_Assignment_. Could you return all of the entries below exactly, minus the pictures?

_Provided data_.
· · · · ·
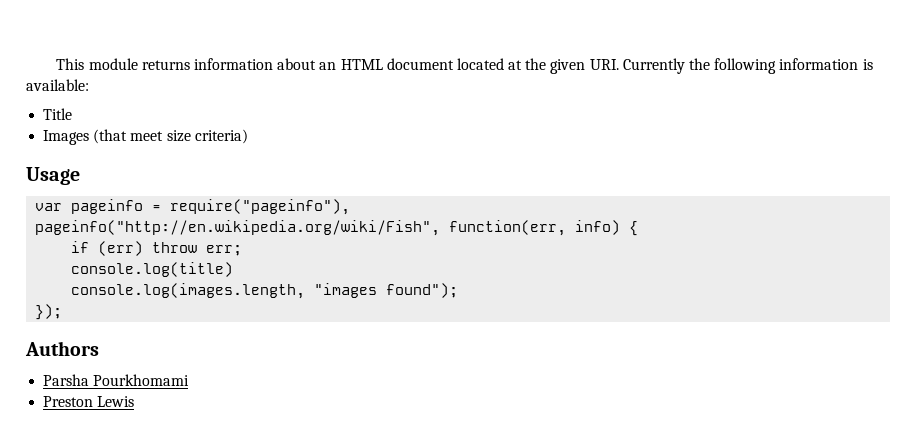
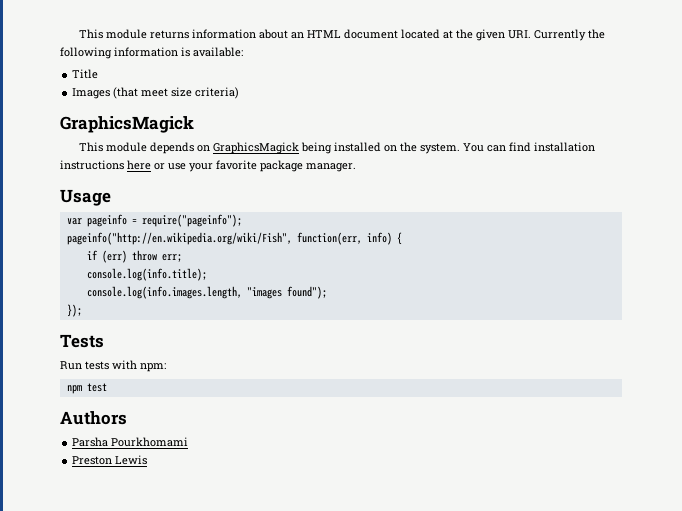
(248, 136) none -> [60,116,194,133] [79,142,596,154] [60,160,356,172] // GraphicsMagick // This module depends on GraphicsMagick being installed on the system. You can find installation instructions here or use your favorite package manager.
[170,199,351,215] require("pageinfo"), -> [141,214,242,227] require("pageinfo");
[71,262,234,277] [71,283,306,299] console.log(title) // console.log(images.length, -> [86,268,207,281] [86,286,242,299] console.log(info.title); // console.log(info.images.length,
(63, 312) none -> [60,334,104,348] [60,360,166,372] [66,383,107,394] // Tests // Run tests with npm: // npm test

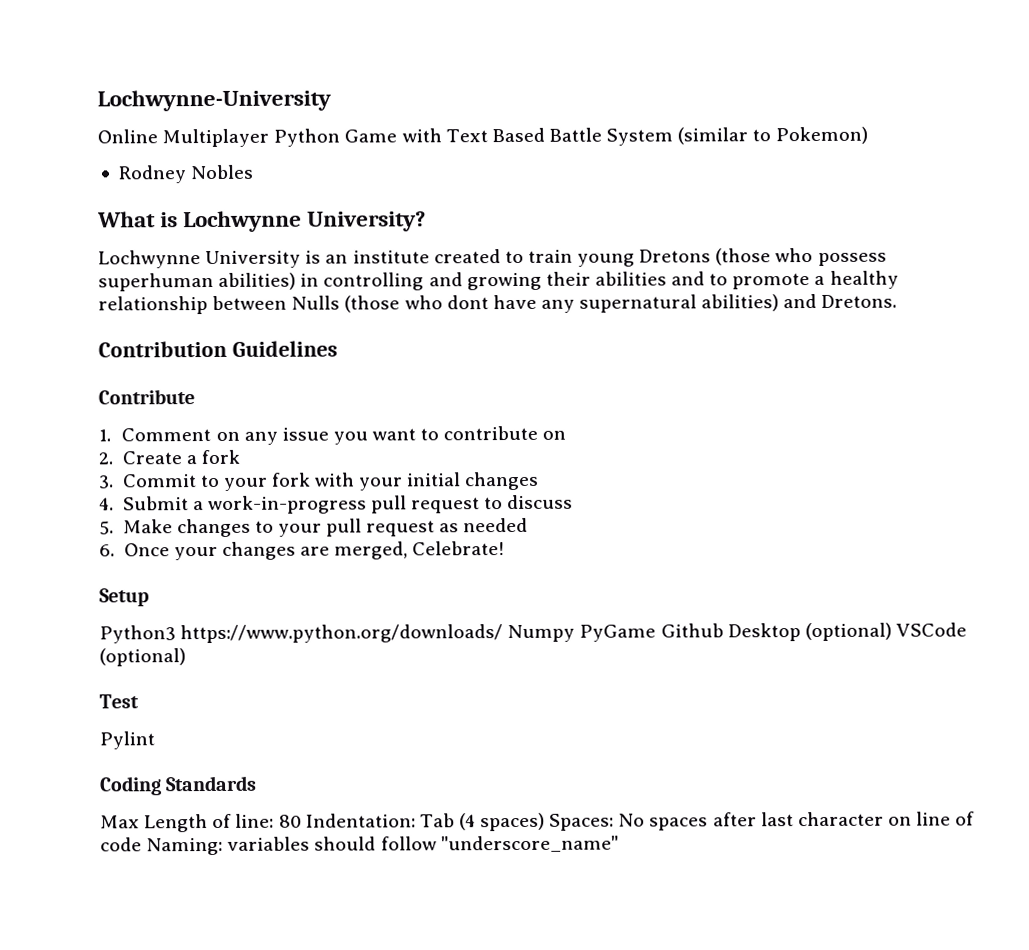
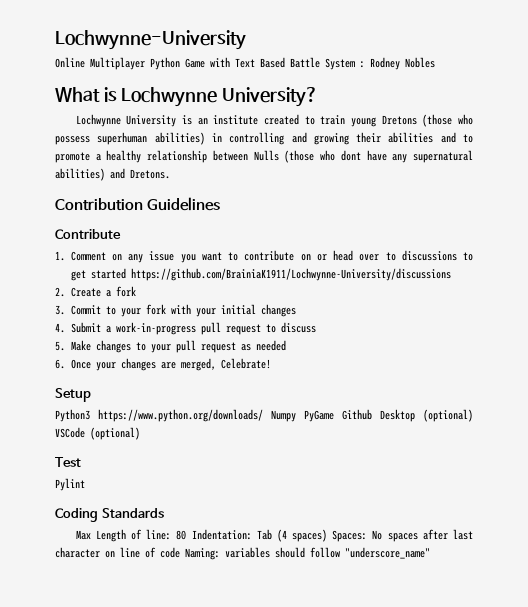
[677,126,869,145] (similar to Pokemon) // -> [360,61,365,68] :
(567, 435) none -> [316,250,473,261] [70,268,451,281] or head over to discussions to get started https://github.com/BrainiaK1911/Lochwynne-University/discussions

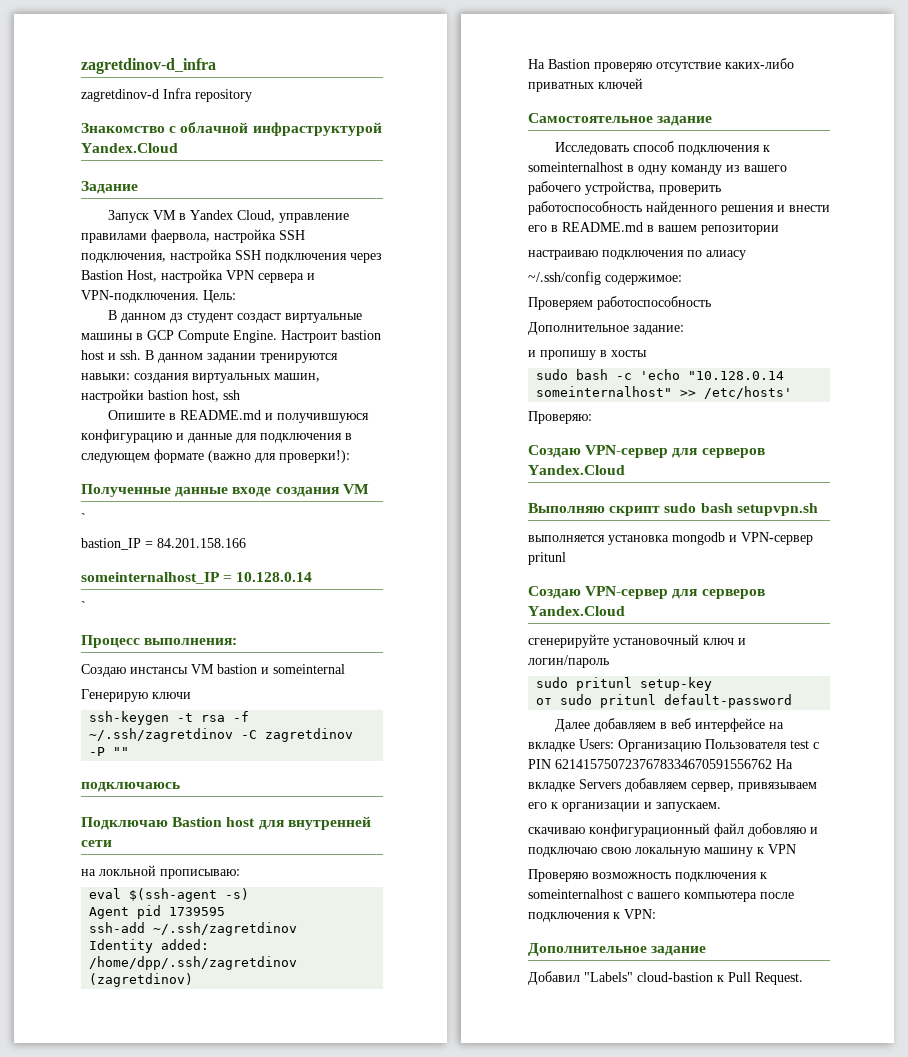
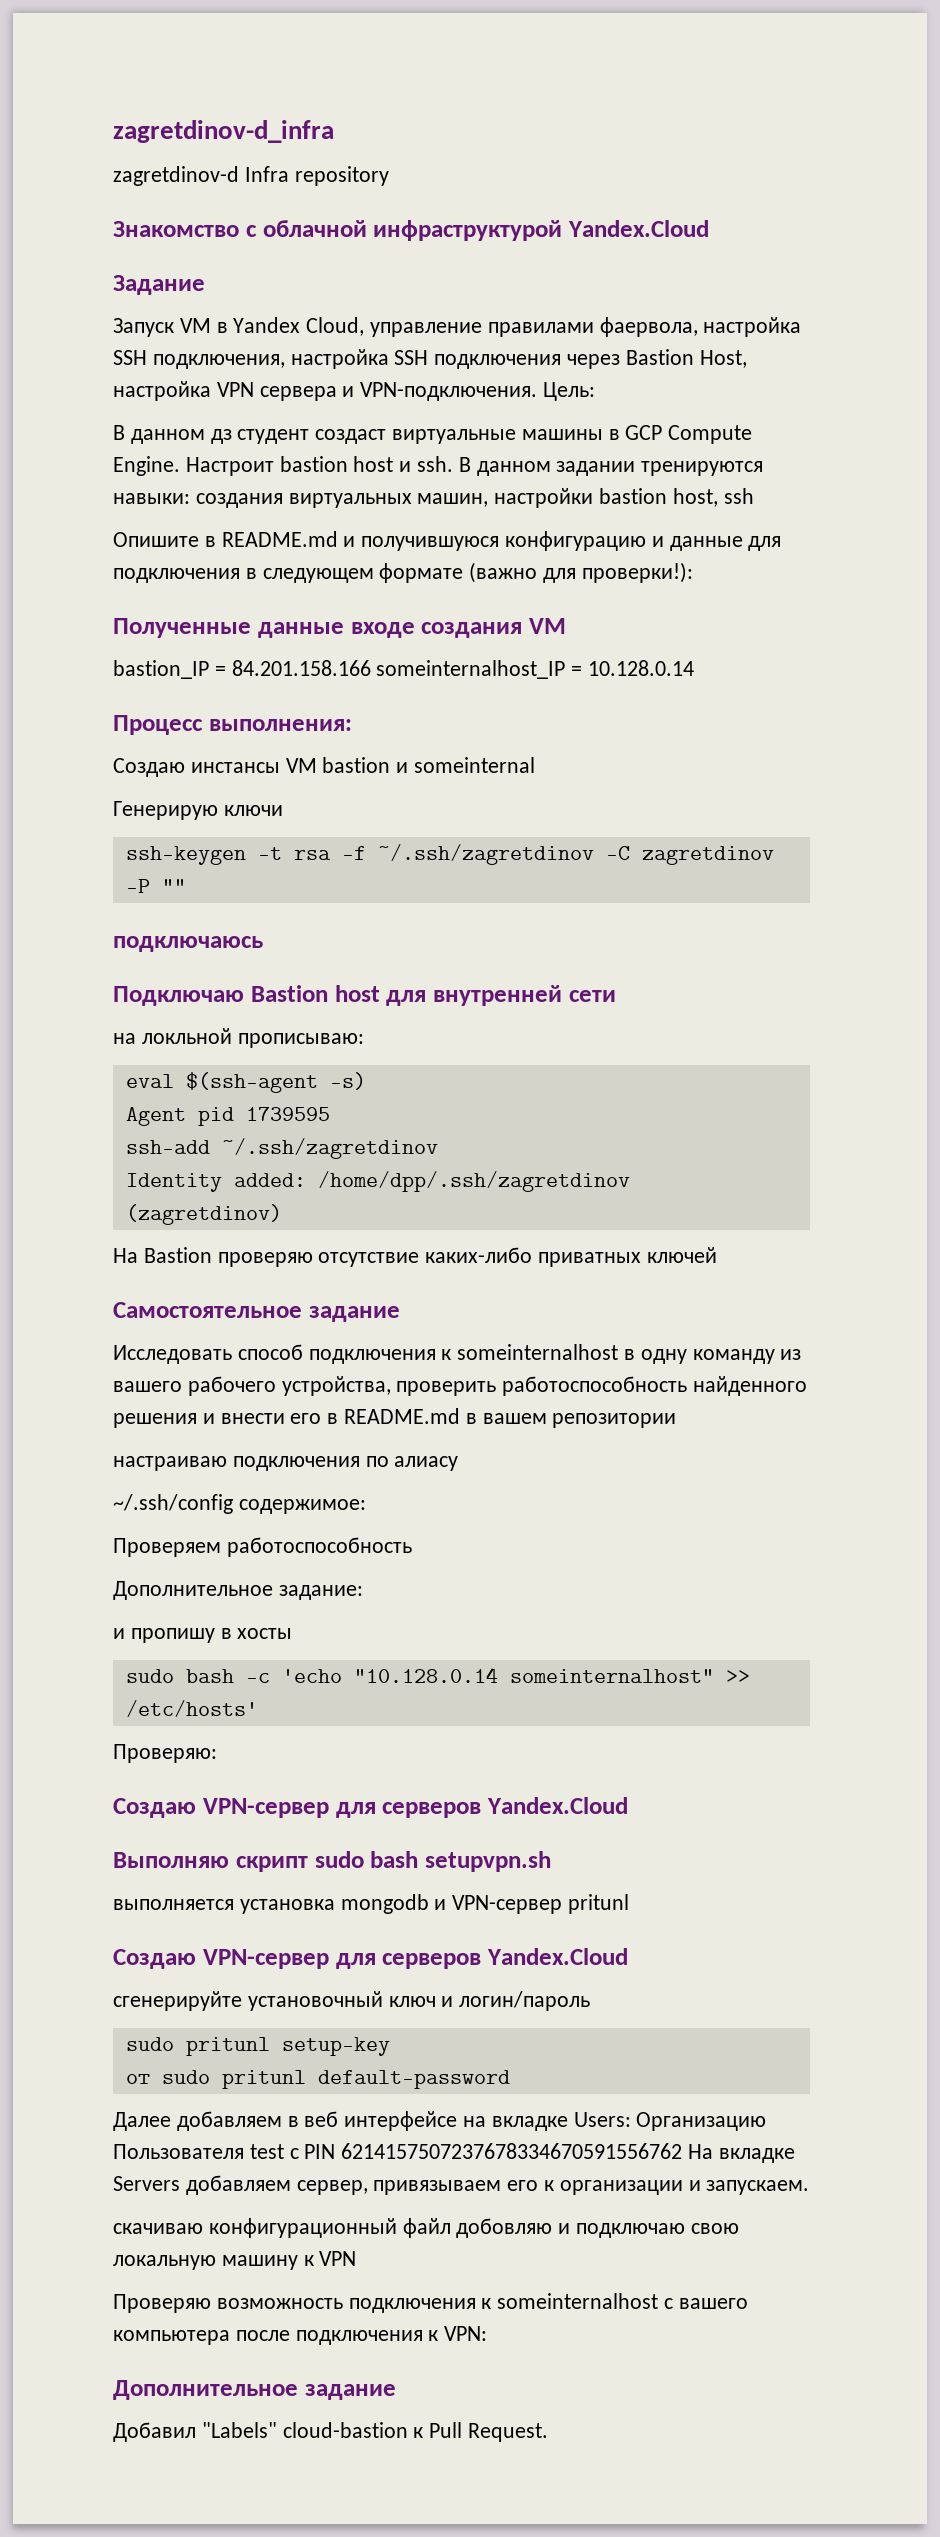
[81,513,86,523] // ` -> (566, 626) none
(246, 543) // -> (371, 668) none
[81,601,86,611] // ` -> (695, 668) none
· · · · ·
_Answer to the problem_.
(248, 136) none -> [60,116,194,133] [79,142,596,154] [60,160,356,172] // GraphicsMagick // This module depends on GraphicsMagick being installed on the system. You can find installation instructions here or use your favorite package manager.
[170,199,351,215] require("pageinfo"), -> [141,214,242,227] require("pageinfo");
[71,262,234,277] [71,283,306,299] console.log(title) // console.log(images.length, -> [86,268,207,281] [86,286,242,299] console.log(info.title); // console.log(info.images.length,
(63, 312) none -> [60,334,104,348] [60,360,166,372] [66,383,107,394] // Tests // Run tests with npm: // npm test

[677,126,869,145] (similar to Pokemon) // -> [360,61,365,68] :
(567, 435) none -> [316,250,473,261] [70,268,451,281] or head over to discussions to get started https://github.com/BrainiaK1911/Lochwynne-University/discussions

[81,513,86,523] // ` -> (566, 626) none
(246, 543) // -> (371, 668) none
[81,601,86,611] // ` -> (695, 668) none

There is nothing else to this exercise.